Да, сейчас Лев Давидович опомнится и перейдет в контрнаступление.
И оно не заставило себя ждать.
– Мне противно от ваших софизмов, Виктор Валентинович! – почти заорал Троцкий. («А нервишки-то у тебя разгулялись! Задел я тебя крепко!» – мелькнула немного злорадная мысль, но я тут же задавил это злорадство. Попробуй-ка сохранить выдержку с таким ознобом, какой сейчас колотит наркомвоенмора!) – Вы ничего не предлагаете по существу, а только пугаете – то политическим уничтожением оппозиции, то призраком «второй партии», то нытьем о торжестве бюрократии в Советской России!

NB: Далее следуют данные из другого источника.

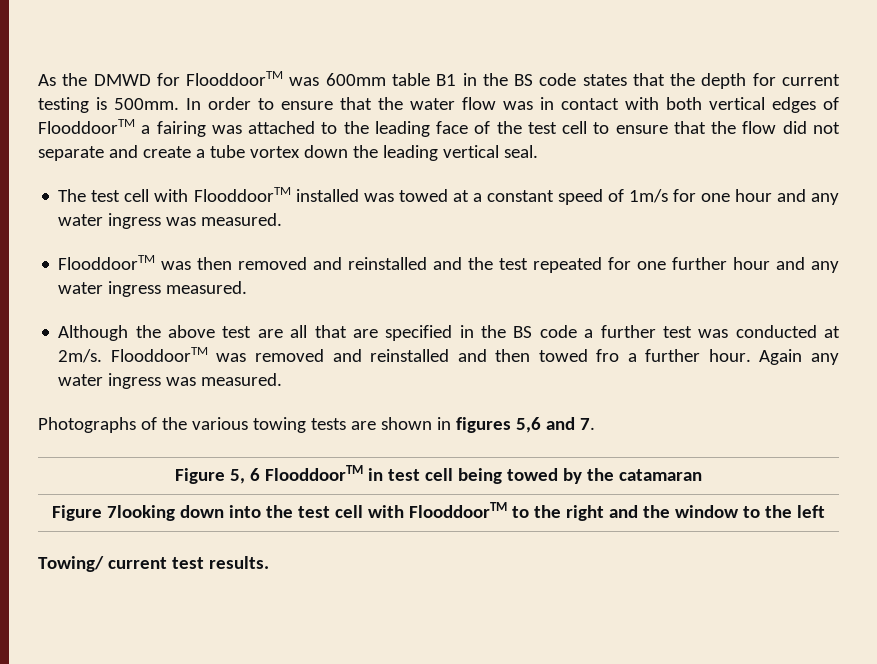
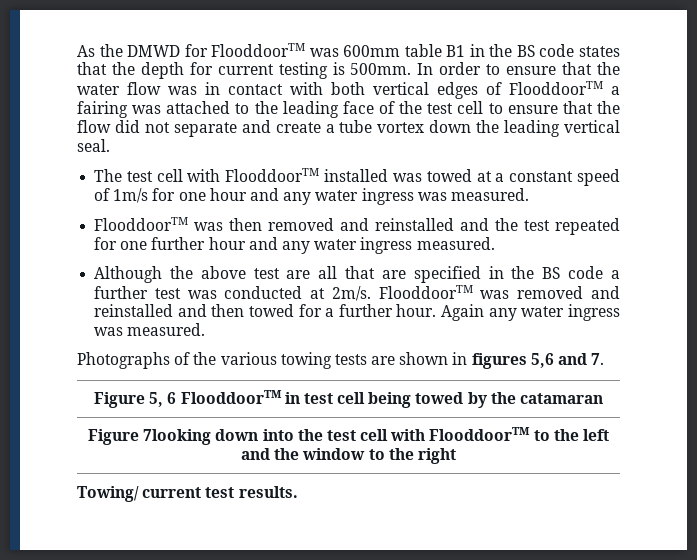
- FlooddoorTM was removed and reinstalled and then towed fro a further hour.
+ FlooddoorTM was removed and reinstalled and then towed for a further hour.
- Figure 7looking down into the test cell with FlooddoorTM to the right and the window to the left
+ Figure 7looking down into the test cell with FlooddoorTM to the left and the window to the right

– Голос форсировать я тоже умею! – Нет уж, болен ты или нет, но задавить себя криком не позволю. – По существу у вас есть что сказать? Вы сами видите политический выход? Нет? А он у вас имеется. Крайне неприятный, даже отвратительный, но это – выход. Он состоит в том, что вашим оппонентам, уже сросшимся с бюрократическим стилем руководства, нельзя дать в руки возможность уничтожить сторонников партийной демократии, объединив их всех под вывеской «троцкистской оппозиции». Нет, бюрократию надо лишить видимого противника и предоставить партийной верхушке заняться выяснением отношений между собой, тем более что вскоре, уверяю вас, они займутся этим с упоением – когда настанет пора делить ленинское наследство и примерять лавровый венок «самого верного ленинца».
Троцкий мотнул головой и ответил, немного сбавляя тон и переходя на несколько более конструктивное обсуждение:
– Лишить противника? Как вы это себе представляете?
– Отступление. Капитуляция. Каносса[3], – бросаю я тяжелые слова. – Нет больше никакой оппозиции. Дискуссия была ошибкой. Все заявления аннулируются.